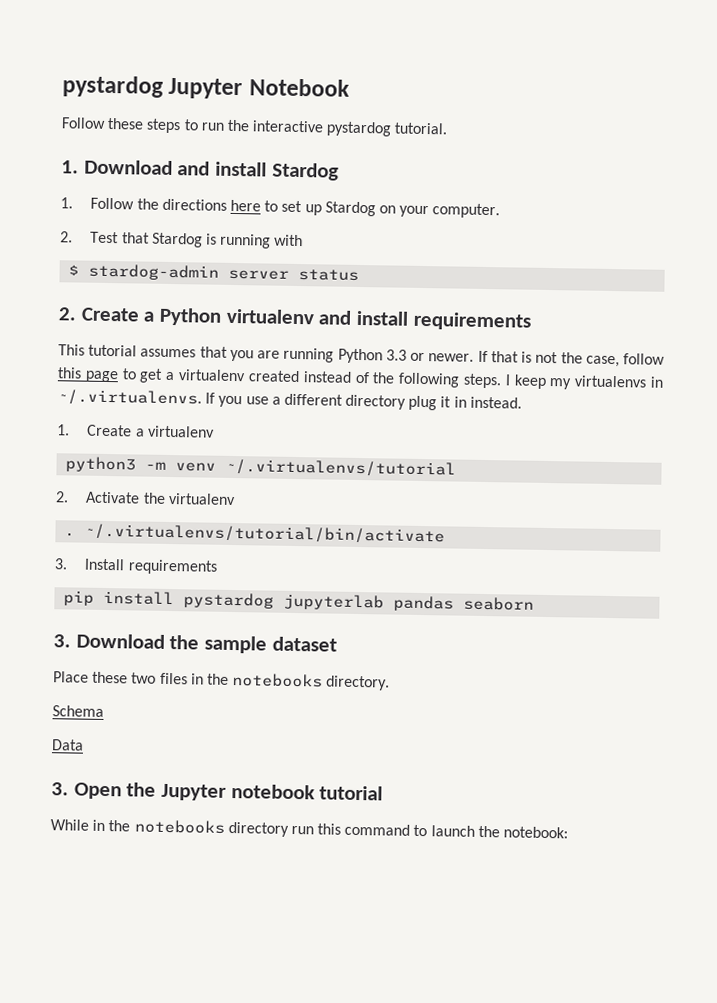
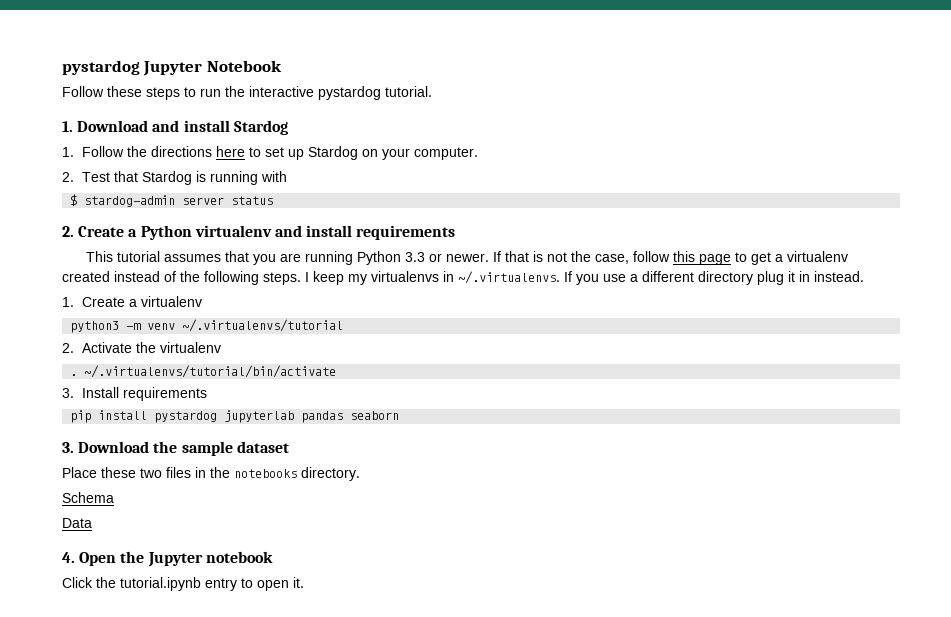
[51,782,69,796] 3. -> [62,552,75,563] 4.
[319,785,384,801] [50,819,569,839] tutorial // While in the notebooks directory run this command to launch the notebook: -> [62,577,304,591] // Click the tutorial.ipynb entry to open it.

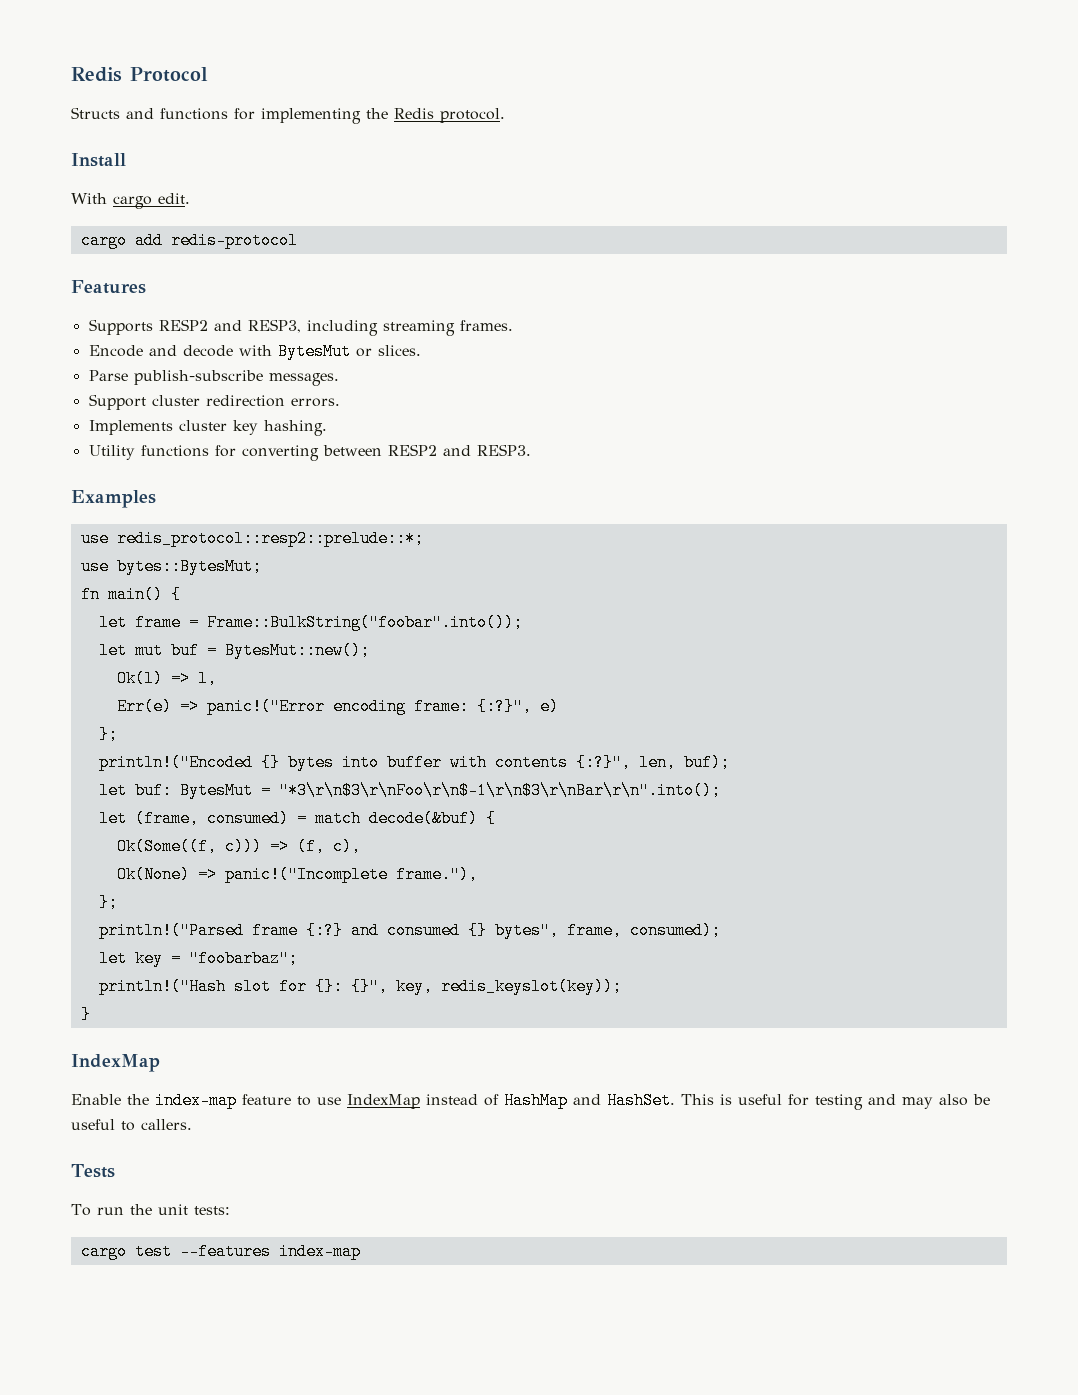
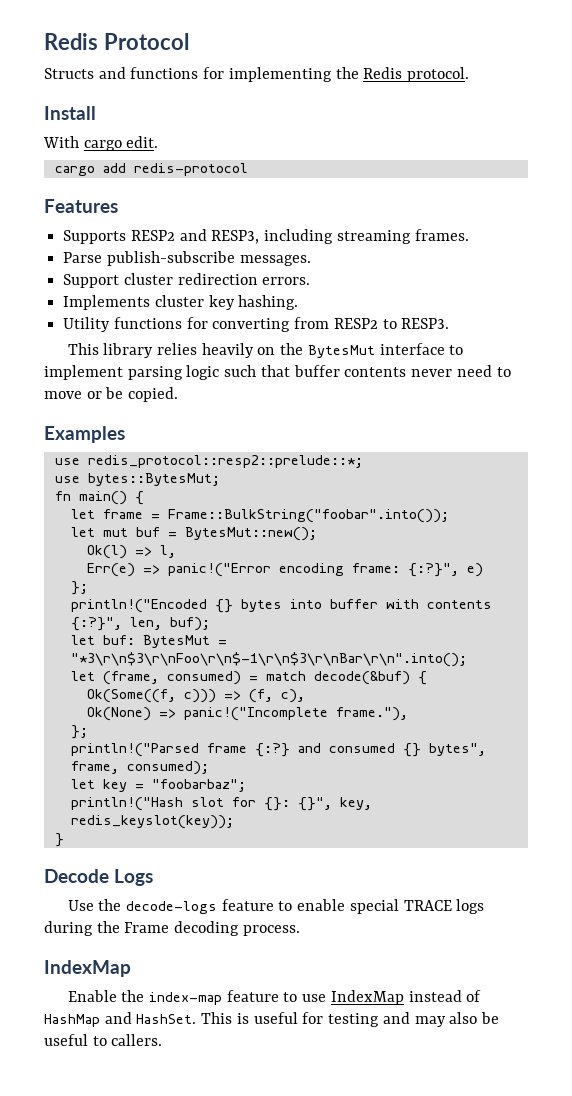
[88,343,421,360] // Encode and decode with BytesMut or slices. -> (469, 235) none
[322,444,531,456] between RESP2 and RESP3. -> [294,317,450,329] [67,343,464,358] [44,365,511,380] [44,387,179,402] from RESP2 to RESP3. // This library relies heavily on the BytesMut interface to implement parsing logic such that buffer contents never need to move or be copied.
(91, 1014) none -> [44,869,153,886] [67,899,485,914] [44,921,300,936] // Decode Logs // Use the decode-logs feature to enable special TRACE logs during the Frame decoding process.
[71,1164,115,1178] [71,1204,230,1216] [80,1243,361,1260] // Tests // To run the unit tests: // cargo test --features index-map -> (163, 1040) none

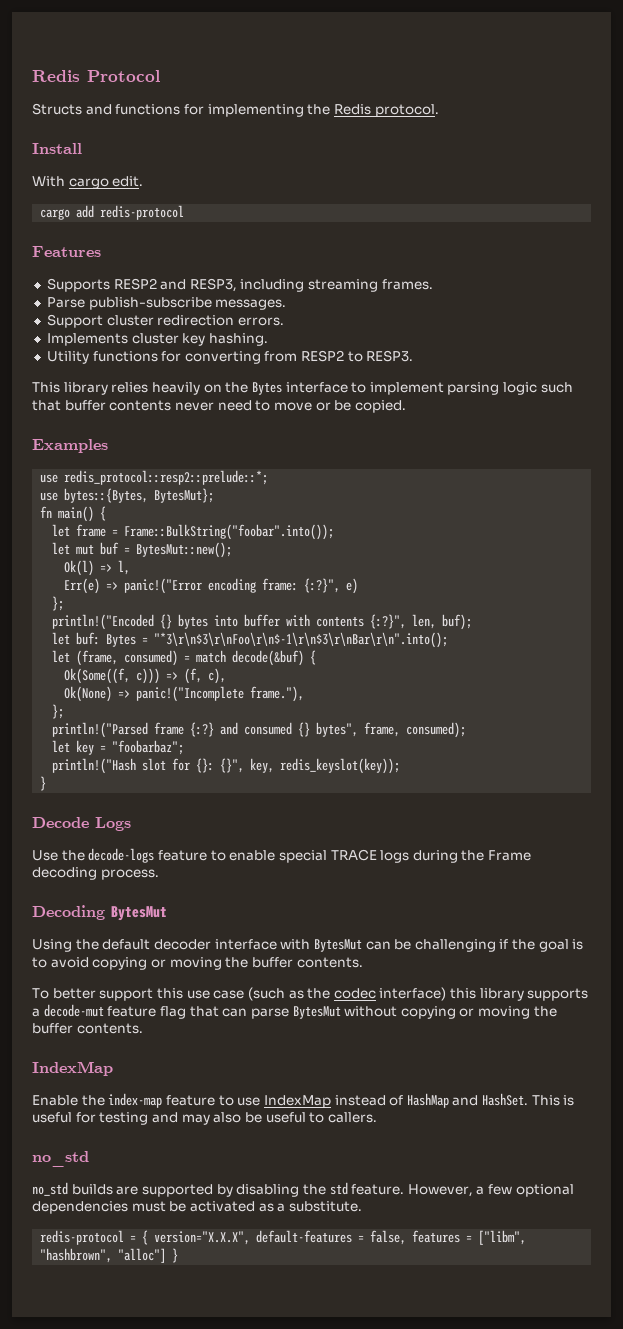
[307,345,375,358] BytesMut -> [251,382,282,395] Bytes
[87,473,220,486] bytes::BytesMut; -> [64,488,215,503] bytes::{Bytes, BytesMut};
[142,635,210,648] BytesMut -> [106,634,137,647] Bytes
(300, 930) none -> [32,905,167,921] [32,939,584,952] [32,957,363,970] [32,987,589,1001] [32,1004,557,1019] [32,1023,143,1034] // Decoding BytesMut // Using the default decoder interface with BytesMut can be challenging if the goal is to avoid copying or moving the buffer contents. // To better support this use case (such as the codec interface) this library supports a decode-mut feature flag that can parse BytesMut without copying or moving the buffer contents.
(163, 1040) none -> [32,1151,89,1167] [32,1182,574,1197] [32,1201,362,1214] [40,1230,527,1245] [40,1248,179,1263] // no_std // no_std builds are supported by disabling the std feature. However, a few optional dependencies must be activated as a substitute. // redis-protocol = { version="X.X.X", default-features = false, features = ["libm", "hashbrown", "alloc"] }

────

» Requirement: Note each line above that contains "default" and copy it out.

» Result:
(300, 930) none -> [32,905,167,921] [32,939,584,952] [32,957,363,970] [32,987,589,1001] [32,1004,557,1019] [32,1023,143,1034] // Decoding BytesMut // Using the default decoder interface with BytesMut can be challenging if the goal is to avoid copying or moving the buffer contents. // To better support this use case (such as the codec interface) this library supports a decode-mut feature flag that can parse BytesMut without copying or moving the buffer contents.
(163, 1040) none -> [32,1151,89,1167] [32,1182,574,1197] [32,1201,362,1214] [40,1230,527,1245] [40,1248,179,1263] // no_std // no_std builds are supported by disabling the std feature. However, a few optional dependencies must be activated as a substitute. // redis-protocol = { version="X.X.X", default-features = false, features = ["libm", "hashbrown", "alloc"] }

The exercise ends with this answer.